* **PROBLEM**
Every entry must be duplicated word for word.

* **DATA SUPPLIED**
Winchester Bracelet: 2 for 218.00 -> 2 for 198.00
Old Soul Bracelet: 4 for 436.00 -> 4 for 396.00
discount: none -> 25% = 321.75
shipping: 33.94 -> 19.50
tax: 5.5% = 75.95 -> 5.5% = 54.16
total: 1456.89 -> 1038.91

* **SOLUTION**
Winchester Bracelet: 2 for 218.00 -> 2 for 198.00
Old Soul Bracelet: 4 for 436.00 -> 4 for 396.00
discount: none -> 25% = 321.75
shipping: 33.94 -> 19.50
tax: 5.5% = 75.95 -> 5.5% = 54.16
total: 1456.89 -> 1038.91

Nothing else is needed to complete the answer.